On Thu, 19 Apr 2012, Tony Duell wrote:
If he DOES
need the original (legal evidence, or some such),
Well, I supposed tha, logically,
I would have to tell him to look
elsewhere :-)
what if he offered you a high-quality double
sided bound Xerox of it,
plus cash,
plus some interesting hardware from that period or before?
Although that would be
tempting...
I was merely suggesting that, for a sufficient incentive, that you might
even give up the original, in exchange for a copy of adequate quality to
have all the information content, plus suitable [large] compensation,
The IBM EGA board has a DE9 socket on the bracket for
the monitor, with a
jumper link on the board to select the funcito nfo pin 2 (either
grounded, for CGA and MDA monitors or the low bit of the red signal for
EGA monitors). There are also 2 RCA phono sockets, but they're just wired
to 2 pins of the expansion conenctor.

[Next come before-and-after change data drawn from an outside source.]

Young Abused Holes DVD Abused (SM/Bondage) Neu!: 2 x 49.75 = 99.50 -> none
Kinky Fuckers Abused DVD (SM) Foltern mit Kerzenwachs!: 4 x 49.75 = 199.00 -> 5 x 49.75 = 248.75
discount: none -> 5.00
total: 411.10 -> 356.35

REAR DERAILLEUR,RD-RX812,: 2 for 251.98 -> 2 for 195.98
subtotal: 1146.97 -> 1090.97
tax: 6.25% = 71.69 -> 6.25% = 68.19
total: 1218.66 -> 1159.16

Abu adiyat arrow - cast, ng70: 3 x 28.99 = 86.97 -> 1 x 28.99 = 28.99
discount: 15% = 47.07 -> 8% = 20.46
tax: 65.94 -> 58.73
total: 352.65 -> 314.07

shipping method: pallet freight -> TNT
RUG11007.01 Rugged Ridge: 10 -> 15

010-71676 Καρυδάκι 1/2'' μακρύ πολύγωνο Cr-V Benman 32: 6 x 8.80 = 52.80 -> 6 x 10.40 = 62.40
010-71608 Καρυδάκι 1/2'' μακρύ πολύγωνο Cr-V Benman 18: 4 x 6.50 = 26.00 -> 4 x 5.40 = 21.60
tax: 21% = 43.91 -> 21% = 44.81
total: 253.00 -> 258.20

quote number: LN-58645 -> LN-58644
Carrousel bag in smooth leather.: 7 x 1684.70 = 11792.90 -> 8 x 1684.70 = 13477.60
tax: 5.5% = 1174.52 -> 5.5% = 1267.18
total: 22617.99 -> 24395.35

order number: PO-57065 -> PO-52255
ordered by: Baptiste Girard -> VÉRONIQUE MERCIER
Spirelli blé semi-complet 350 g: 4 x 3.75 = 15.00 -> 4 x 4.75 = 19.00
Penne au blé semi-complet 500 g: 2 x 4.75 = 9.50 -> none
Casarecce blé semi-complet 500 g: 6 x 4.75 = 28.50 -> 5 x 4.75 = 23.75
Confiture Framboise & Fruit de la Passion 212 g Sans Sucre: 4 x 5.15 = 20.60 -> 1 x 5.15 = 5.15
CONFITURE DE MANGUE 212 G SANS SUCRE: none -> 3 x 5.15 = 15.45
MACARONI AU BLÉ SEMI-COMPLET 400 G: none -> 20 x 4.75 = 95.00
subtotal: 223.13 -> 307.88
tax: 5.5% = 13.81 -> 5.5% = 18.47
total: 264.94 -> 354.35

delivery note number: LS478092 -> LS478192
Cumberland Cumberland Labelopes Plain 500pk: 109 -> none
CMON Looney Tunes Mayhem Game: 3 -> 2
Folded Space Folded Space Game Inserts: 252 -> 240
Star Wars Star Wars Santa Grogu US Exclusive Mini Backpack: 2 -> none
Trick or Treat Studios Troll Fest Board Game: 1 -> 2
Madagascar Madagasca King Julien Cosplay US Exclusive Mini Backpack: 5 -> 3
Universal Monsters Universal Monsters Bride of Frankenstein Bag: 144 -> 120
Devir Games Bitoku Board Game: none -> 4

I guess you could desig a composite
video encoder to fit there.
When I fist saw the board, I was seriously disappointed that neither of
those was wired to provide a composite (RS170?) signal.
Oh, there's an SIL header (I think 6 pins,
one cut off) for a lightpen on the board too.
But, probably due to the long persistance phosphor of the original IBM
"Monochrome" monitor, IBM never provided a light pen for any of their
[PC video] cards that supported one.